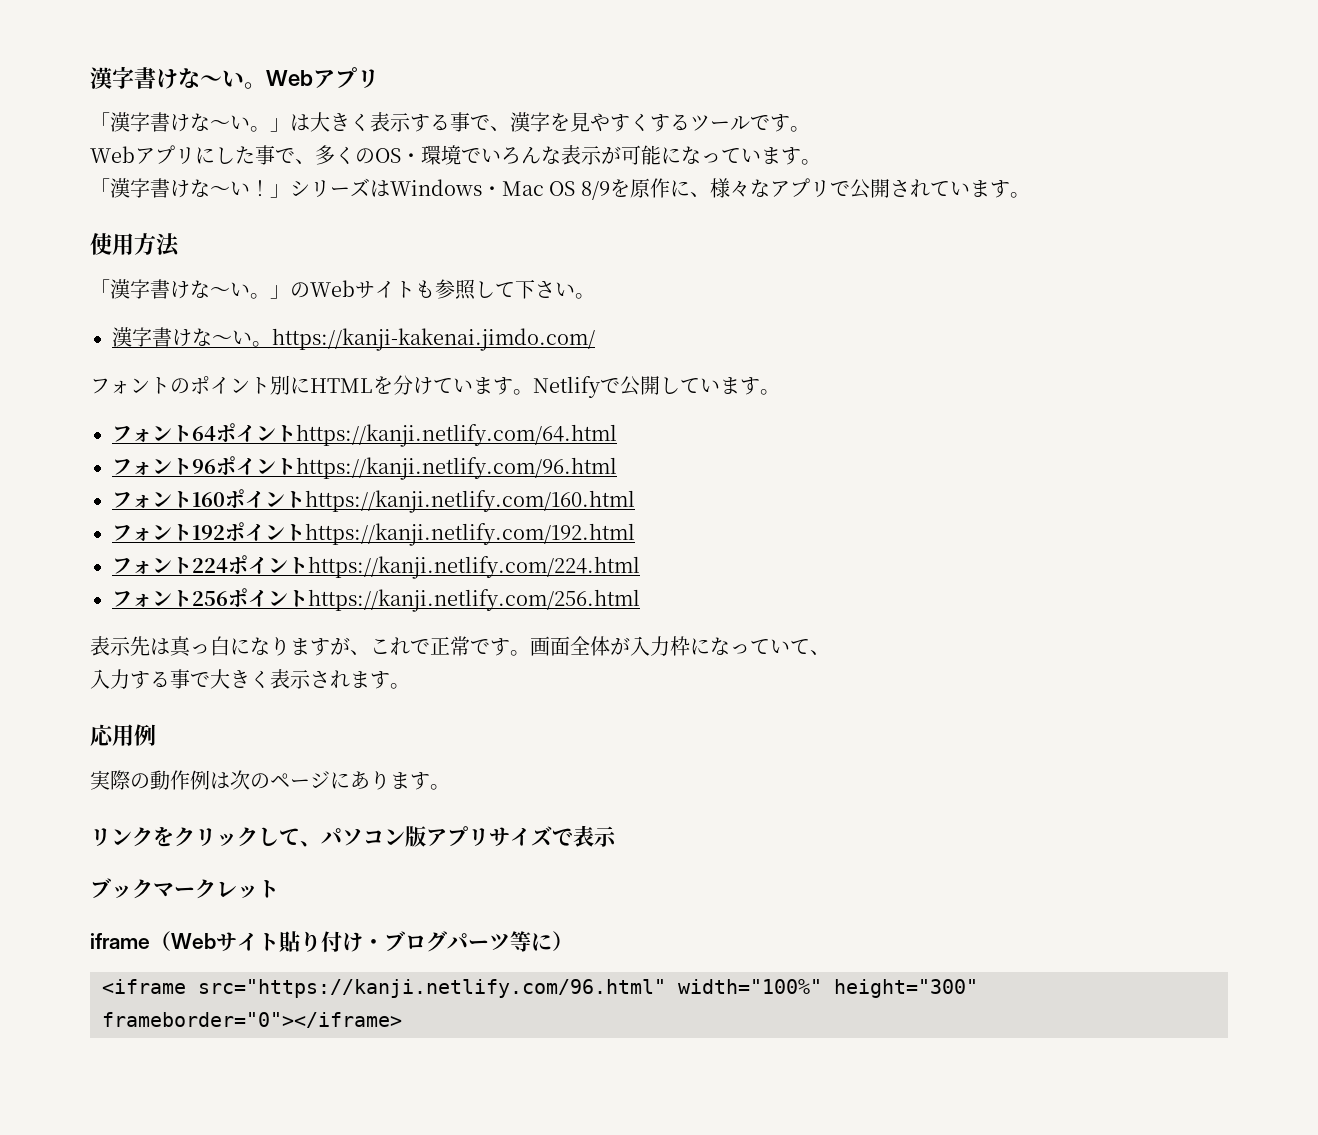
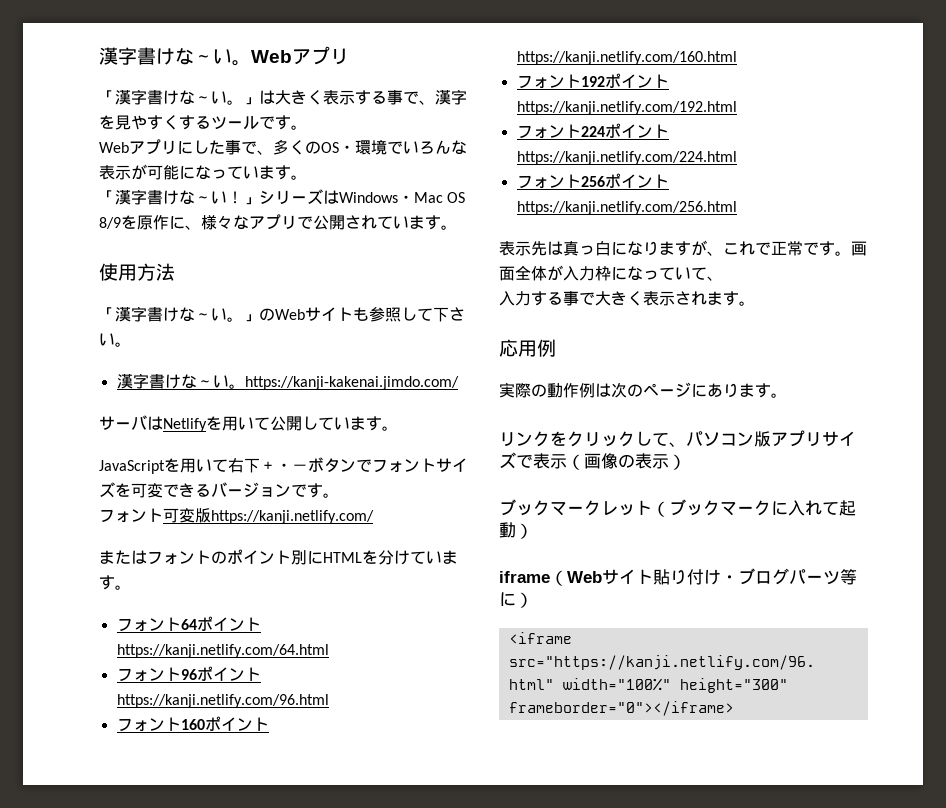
(595, 339) none -> [99,415,398,432] [99,457,468,474] [99,482,339,498] [99,508,374,524] [99,550,147,564] サーバはNetlifyを用いて公開しています。 // JavaScriptを用いて右下＋・－ボタンでフォントサイズを可変できるバージョンです。 // フォント可変版https://kanji.netlify.com/ // または
[533,376,780,398] Netlifyで公開しています。 -> (131, 587) none
(617, 836) none -> [567,453,686,470] （画像の表示）
(279, 889) none -> [652,499,856,517] [499,522,533,539] （ブックマークに入れて起動）

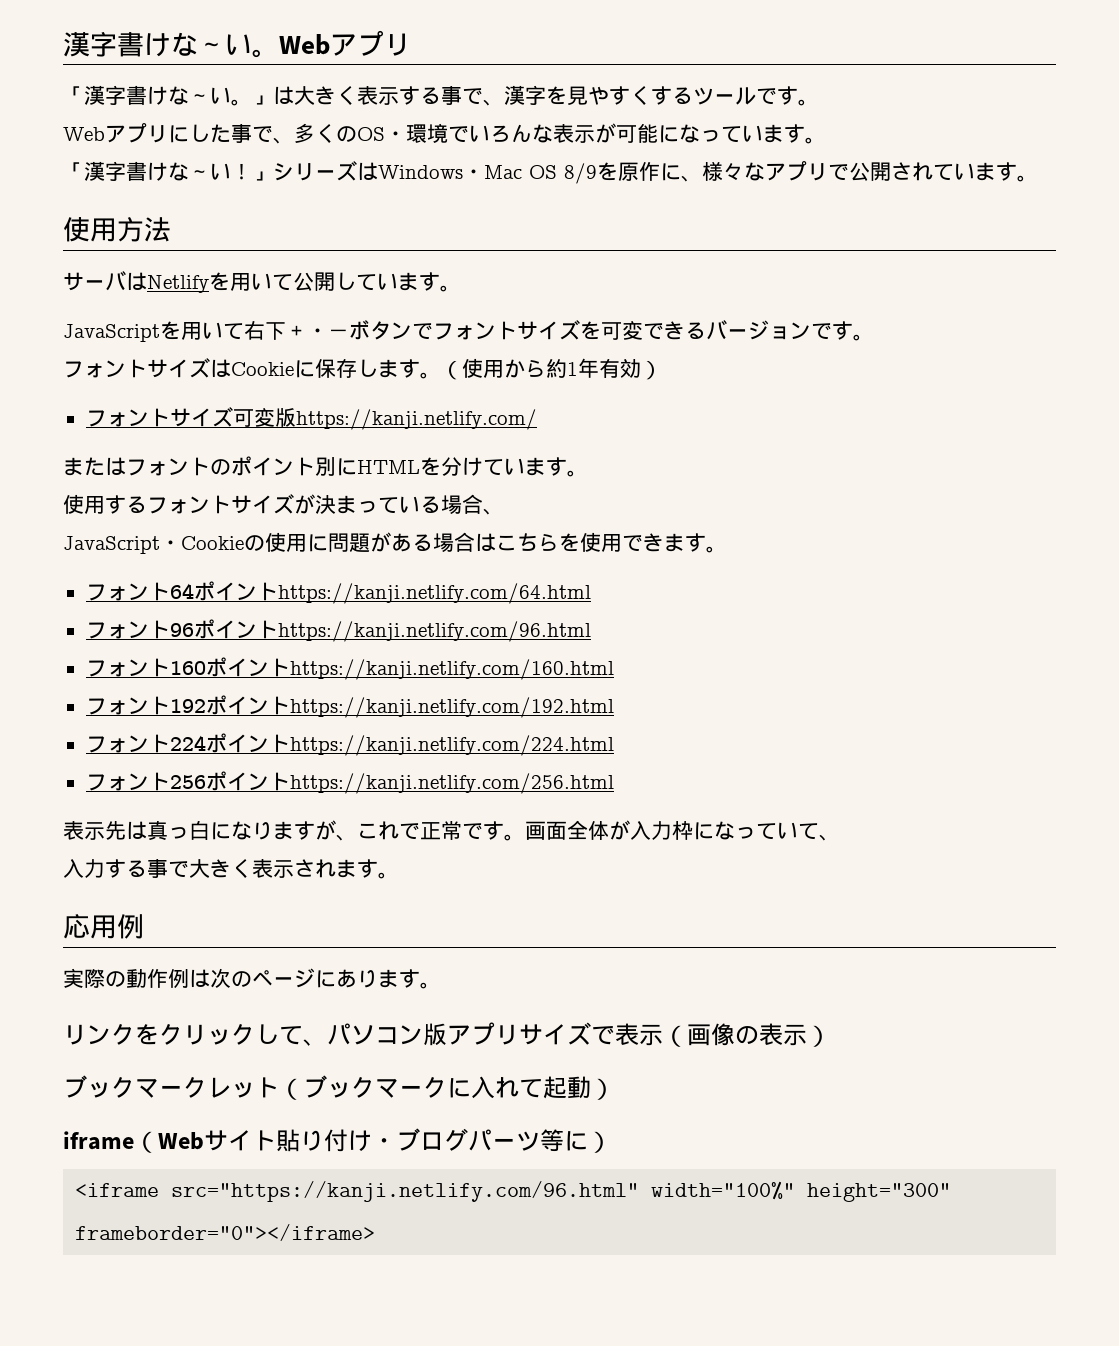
[99,306,465,322] [99,333,131,347] [116,373,459,390] // 「漢字書けな～い。」のWebサイトも参照して下さい。 // 漢字書けな～い。https://kanji-kakenai.jimdo.com/ -> (171, 229) none
(163, 515) none -> [147,358,662,380] [85,407,233,427] サイズはCookieに保存します。（使用から約1年有効） // フォントサイズ
(131, 587) none -> [63,494,504,515] [63,532,727,554] // 使用するフォントサイズが決まっている場合、 // JavaScript・Cookieの使用に問題がある場合はこちらを使用できます。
★ ★ ★ ★
* [TASK BRIEF]: Output exactly the lines above that lie between the line with "(279, 889) none" and the line with "[99,306,465,322] [99,333,131,347] [116,373,459,390]", those two lines included, and no pictures.

* [RESPONSE TO THE TASK]:
(279, 889) none -> [652,499,856,517] [499,522,533,539] （ブックマークに入れて起動）

[99,306,465,322] [99,333,131,347] [116,373,459,390] // 「漢字書けな～い。」のWebサイトも参照して下さい。 // 漢字書けな～い。https://kanji-kakenai.jimdo.com/ -> (171, 229) none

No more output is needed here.